Wednesday 3 February 2016

Donde Esta Toda? (Where Is Everybody?)

Do you ever have one of those weeks when everyone seems to have disappeared on you?  I am having such a week, Gentle Reader.  I often am on Skype with four different people who live in Peru, in Argentina, Honduras and Spain.  We have all met on the Conversation Exchange Page and we help one another learn and improve Spanish in my case (already fluent but room to improve) and in their case English.  I have a friend from Venezuela with whom I have had to cancel our last two coffee visits because of blips in my scheduling.  My friend from Peru and my friends from Mexico are either busy or missing in action.  My English speaking friends and I almost never see one another oftener than once a month and one of them is out of the country till Spring.

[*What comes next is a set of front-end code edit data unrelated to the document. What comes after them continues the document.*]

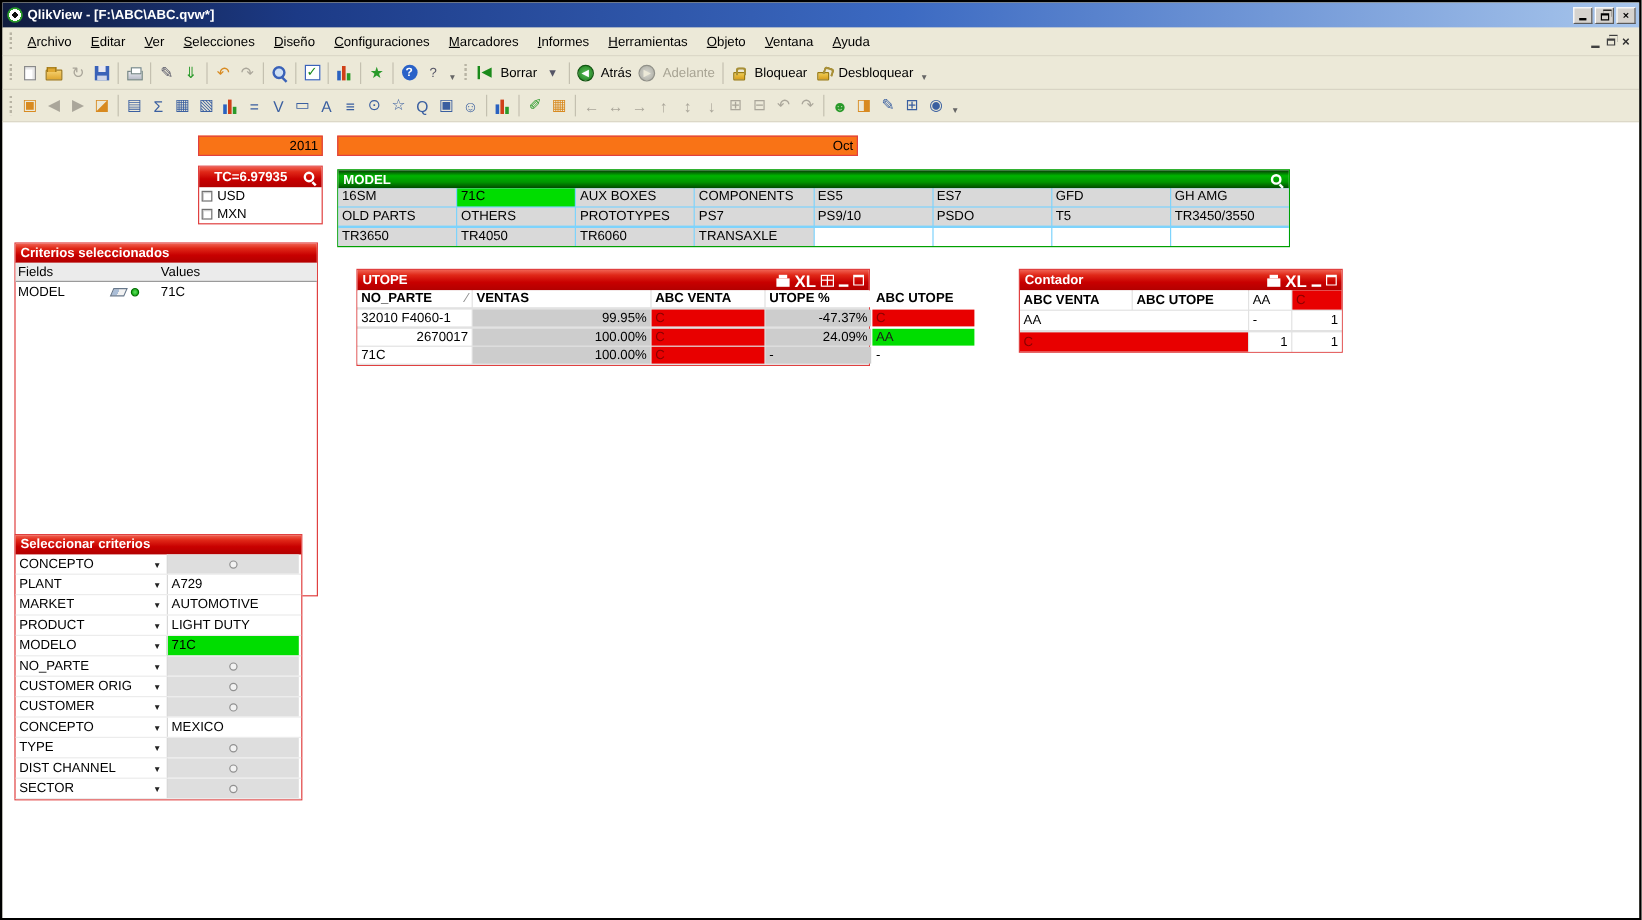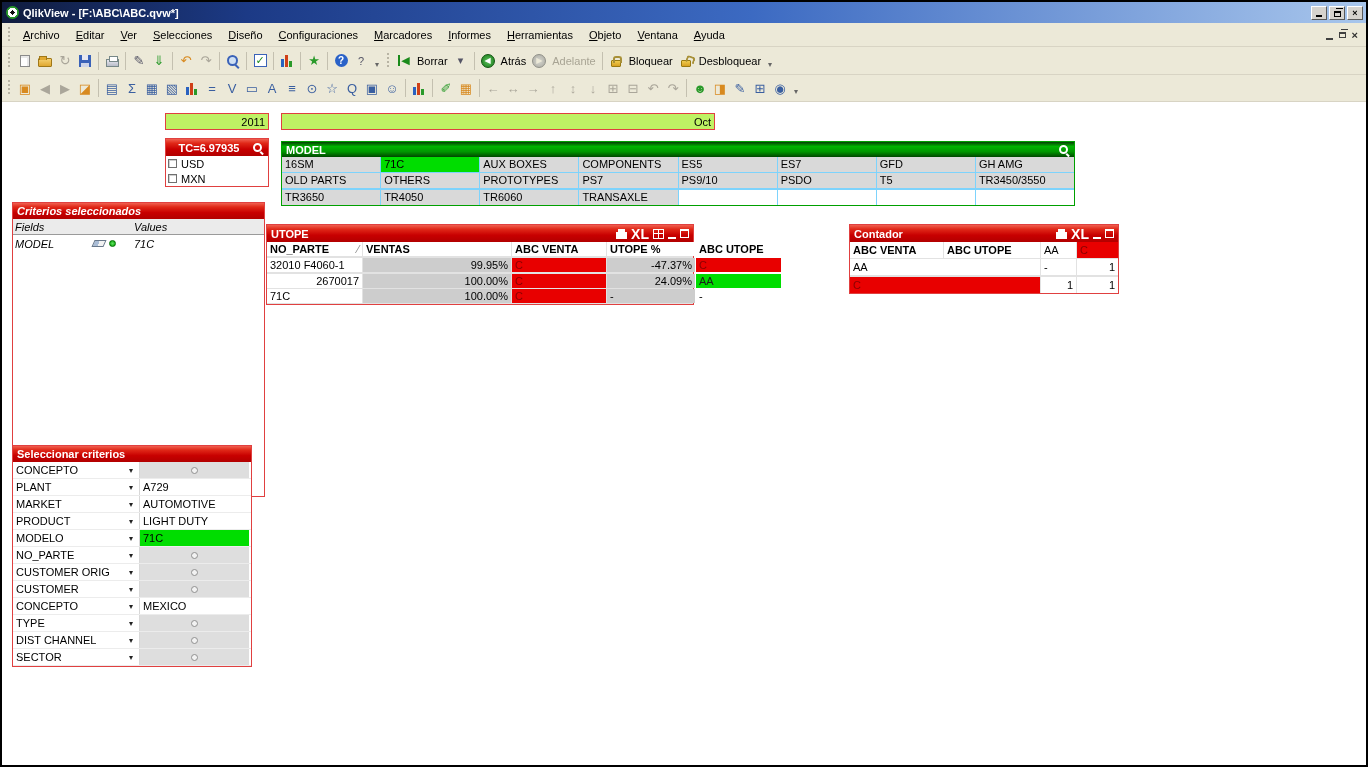"2011" .redbox { background: #bef264 -> #f97316 }
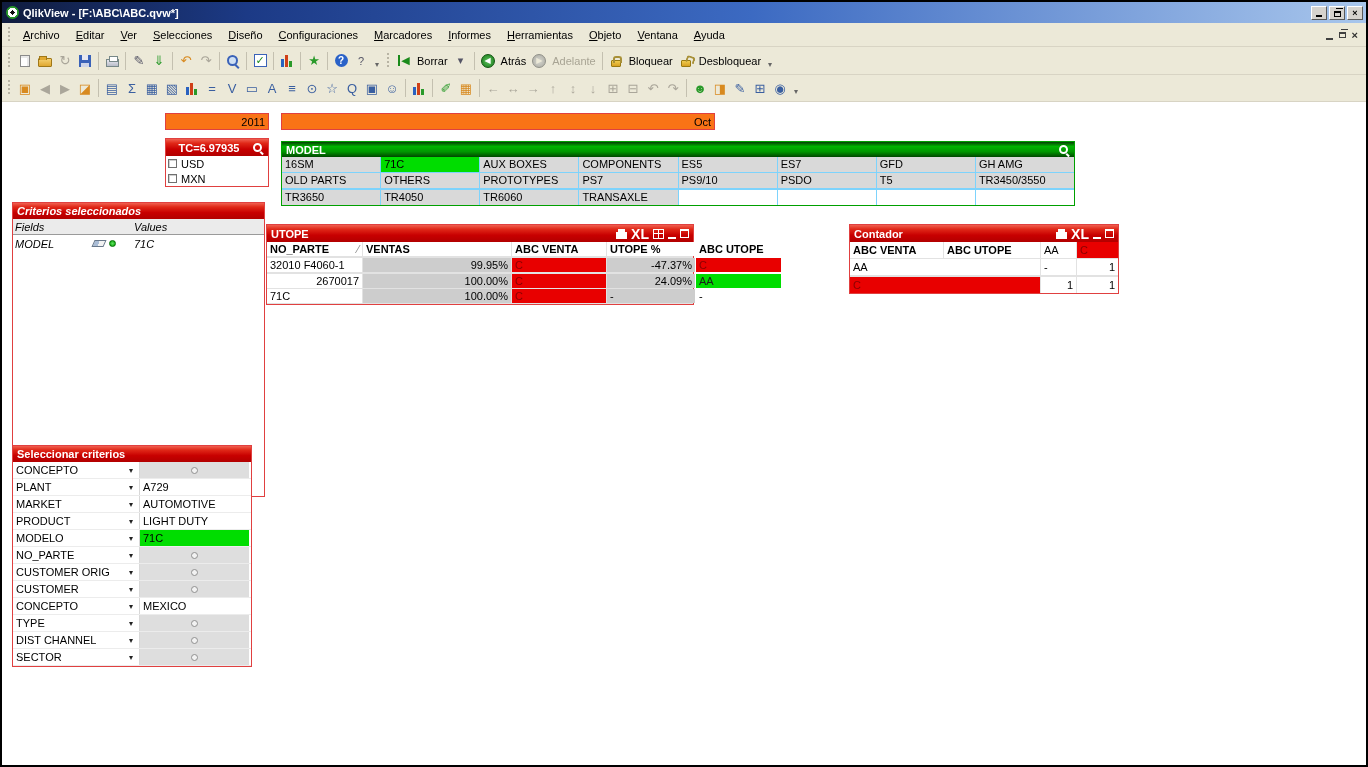"Criterios seleccionados" div.panel { font-style: italic -> none }
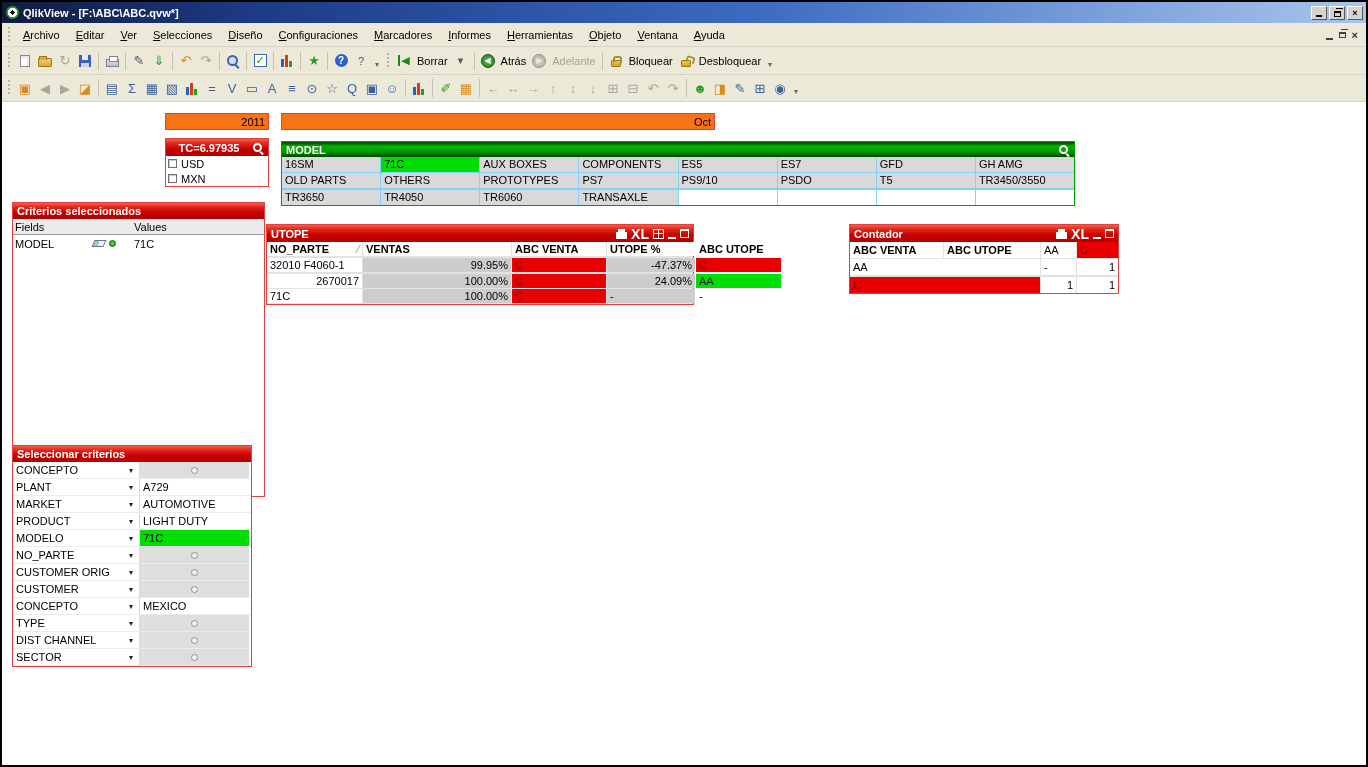"UTOPE" div.panel { left: 264px -> 295px }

I am not feeling sorry for myself.  I know that people have lives, that sometimes they are not feeling well or suddenly busy and overwhelmed with professional, social and familial obligations.  I also am well aware that I am needing extra time to cultivate and deepen a life of contemplative prayer.  As much as it is difficult at times to not feel abandoned I have chosen to embrace this moment as an opportunity to deepen and enrich my spiritual life.  Even though I am feeling a bit empty I am feeling also relieved.  I can breathe freely again. 

In this regard other people are often a mixed blessing to me.  When I took the Briggs-Meyer personality test I registered as being fifty per cent extrovert and fifty per cent introvert.  Exactly.  No wonder I'm never happy insomuch as other people are concerned.  Spending a few days away from friends I feel lonely and isolated and, if prone to self-pity at the time, unwanted and rejected.  When I am occupying a lot of my hours with others I am generally happy and bristling with energy.  But I also get tired because I am always giving energy to others.  It is like being a happy victim to many charming and lovely vampires.

Now I am feeling relieved if a bit lonely.  I look forward to seeing my friends again but I am also luxuriating in all this lovely solitude as I rest and restore and replenish my energy again.  In the meantime I continue to practice Spanish even without available conversation partners.  I have an invisible friend, named Fulano (Spanish for Joe Blow or What's-It's-face).  When I am walking outside I dial up my voicemail service on my phone and engage in long-winded conversations in Spanish with Fulano.  Then I play back the monologue, listening carefully to my pronunciation, grammar and vocabulary before chatting with Fulano yet some more.  Non-Spanish speakers who hear me likely assume that I am Spanish or Latin American.  Spanish speakers will think that I am a foreigner who has a decent command of their beloved Castellano.

This isn't exactly the same as having a conversation in Spanish with a real person, but it is going to have to do for now.  And it is being observed by others that Fulano is a very able teacher.